In the world of trading, the term “route” refers to the path an order takes to get to the market. While most traditional discount brokers automatically route orders for clients, day trading brokers give clients control over their order flow.
If you’re a trader using a day trading platform, you should have the ability to route your orders. However, a simpler way to manage the order routing is by using the smart order routing, which most day trading brokers provide for clients.
What is a “Route” in the Stock Market?
The route is the vehicle for your trade order. When you place a trade order with a regular brokerage, it gets transmitted to the broker and then to the market maker or order flow agreement partners to get executed.
The broker is the “middleman” that decides the destination for your order to fill. Often they have order flow arrangements with 3rd party liquidity providers to pay to have orders routed to them.
When you use most day trading brokers, you can eliminate the middleman role and route directly to your destination. This can result in faster and more efficient executions.
Types of Stock Market Routes
When you place a trade order, it can be executed to fill through many different stock market routes. However, not everyone can control which route it takes. The most common route among discount, regular, and full-service brokers is through market makers, usually in-house or outsourced to third party through order flow arrangements. Market makers and specialists work the orders sent to exchanges like the NYSE, NASDAQ, and AMEX.
If a trader is using direct market access type brokers, then they will be able to select their order routes to electronic communication networks (ECNs). ECNs are electronic order books that automatically match up buyers and sellers based solely on the best price. They provide freedom of choice and liquidity but for a price in the form of pass-through fees, which can also result in rebates if you provide liquidity (buying on the bids and selling on the asks in most cases).
What is a Smart Order Route?
Most direct access type brokers also provide smart order routes (SOR), which are algorithms that route your orders and scan for the best price and liquidity.

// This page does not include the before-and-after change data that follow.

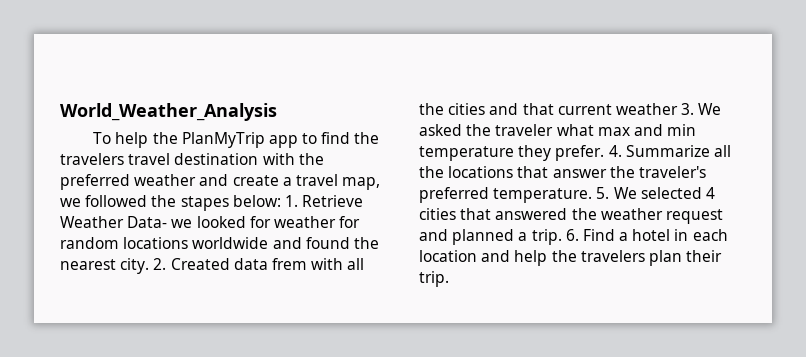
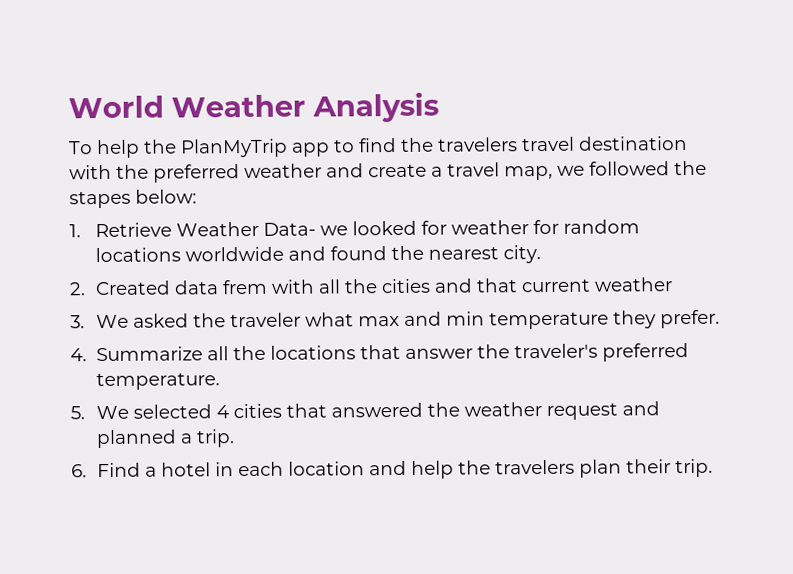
- World_Weather_Analysis
+ World Weather Analysis
- To help the PlanMyTrip app to find the travelers travel destination with the preferred weather and create a travel map, we followed the stapes below: 1. Retrieve Weather Data- we looked for weather for random locations worldwide and found the nearest city. 2. Created data frem with all the cities and that current weather 3. We asked the traveler what max and min temperature they prefer. 4. Summarize all the locations that answer the traveler's preferred temperature. 5. We selected 4 cities that answered the weather request and planned a trip. 6. Find a hotel in each location and help the travelers plan their trip.
+ To help the PlanMyTrip app to find the travelers travel destination with the preferred weather and create a travel map, we followed the stapes below:
+ 1. Retrieve Weather Data- we looked for weather for random locations worldwide and found the nearest city.
+ 2. Created data frem with all the cities and that current weather
+ 3. We asked the traveler what max and min temperature they prefer.
+ 4. Summarize all the locations that answer the traveler's preferred temperature.
+ 5. We selected 4 cities that answered the weather request and planned a trip.
+ 6. Find a hotel in each location and help the travelers plan their trip.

Smart order routes can simplify the order routing process and are preferred by many new traders and active traders. Doing so can eliminate the effort of directly routing each order manually. Smart routes are an efficient and easy way to utilize order routing for self-directed traders.
Types of Smart Order Routes
Smart order routes are programmatic routes that come preconfigured but can also be modified to for certain preferences. The goal is to find the most efficient route for your order. This means an order can be broken up into multiple pieces as the algorithm selects and executes on the most efficient routes.
Smart order routes are usually configured to meet a certain objective. Some may favor fill speed rate over the fill price and vice versa. Keep in mind that access to various order routes is contingent on the access provided by your broker. Brokers offer differing sources to order routes and dark pools.
Smart Order Route Configurations
Smart order routes may be configured in a variety of ways.
You can set the smart route to prioritize dark pools, depending on the accessibility your broker provides. Dark pools have no posted bid or asks, they are hidden from the lit market (thus dark).
You can prioritize smart order routing to improve liquidity, which means getting your share requests filled even if the price is higher or lower depending on whether it’s a buy or sell.
Smart order routing can be configured to improve fill prices, which means to only fill your orders up to your limit price.
You can also utilize dynamic ratio indicators to target specific fill prices like the volume-weighted average price (VWAP) or time-weighted average price (TWAP).
Benefits of Smart Routes
Smart routes are simple to use, fast, convenient, and automated. They take the leg work out of order routing. The benefits of using smart routes boils down to three advantages over manually routing orders.
They can provide excellent executions since the algorithms are very fast and simultaneously scan the routes to meet your execution preferences faster than any human can.
In doing so, they can also provide improved liquidity as these algorithms can route orders to multiple destinations to fill your requested share size amounts. You may want several thousand shares of XYZ at a certain limit price. The smart order route may fill your order partially through three different ECNs and a dark pool within seconds. This results in improved fill prices as the smart route searches for the best fill prices simultaneously.
Should You Be Using Smart Routes?
If you have a preferred ECN or ATS then you may consider continuing to use that as your primary source. However, if you don’t mind utilizing multiple routes to get your execution, then consider smart routes.
Often times you can configure the smart order routes to specify which destinations and prioritize the order of the scans as well. If ARCA is your preferred ECN, then you may be able to set it as the first priority in the smart route.
Ultimately, it boils down to your objectives like price or liquidity. It’s best to test multiple routing options offered by your broker. Only through this effort will you be able to find the best executions for your style of trading and match your preferences to meet your strategy requirements.